▶ _YOUR GOAL_
Copy word for word, please, the lines of the entries below running from the one containing "moved [530,482,744,776] ->" to the one containing "none -> [289,405,478,428]", both ends included.

[[ RECORDS FOR THE EXERCISE, beginning ]]

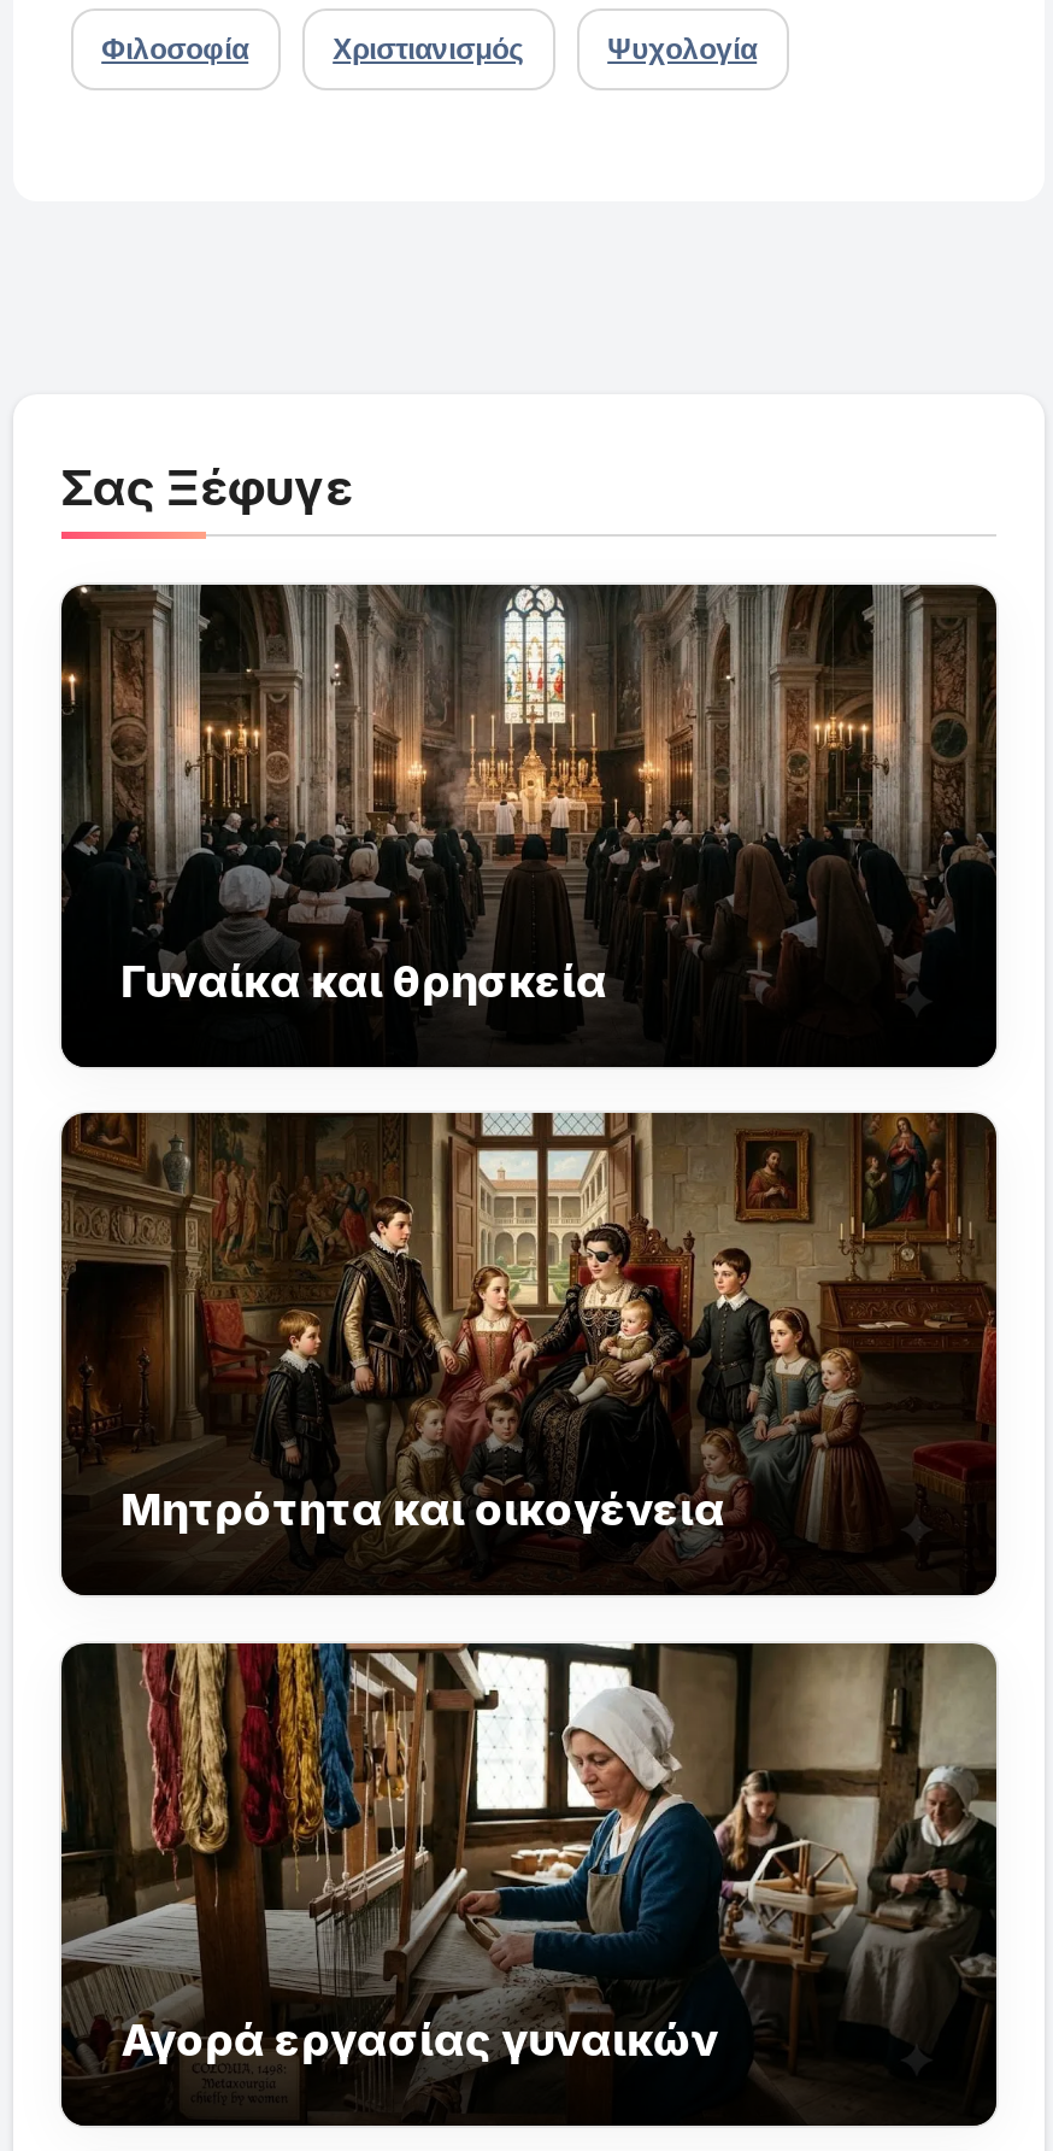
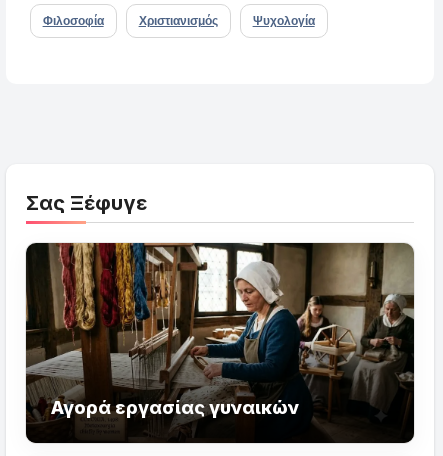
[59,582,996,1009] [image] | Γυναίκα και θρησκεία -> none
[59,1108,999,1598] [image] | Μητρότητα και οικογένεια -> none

[[ RECORDS FOR THE EXERCISE, end ]]
[[ RECORDS FOR THE EXERCISE, beginning ]]

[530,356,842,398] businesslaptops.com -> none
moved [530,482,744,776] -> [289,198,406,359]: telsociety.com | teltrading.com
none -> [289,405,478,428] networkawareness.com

[[ RECORDS FOR THE EXERCISE, end ]]
[[ RECORDS FOR THE EXERCISE, beginning ]]

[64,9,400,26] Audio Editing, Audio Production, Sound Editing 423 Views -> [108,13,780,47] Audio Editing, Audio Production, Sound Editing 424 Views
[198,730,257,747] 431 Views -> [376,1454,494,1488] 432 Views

[[ RECORDS FOR THE EXERCISE, end ]]

▶ _RESPONSE TO THE TASK_
moved [530,482,744,776] -> [289,198,406,359]: telsociety.com | teltrading.com
none -> [289,405,478,428] networkawareness.com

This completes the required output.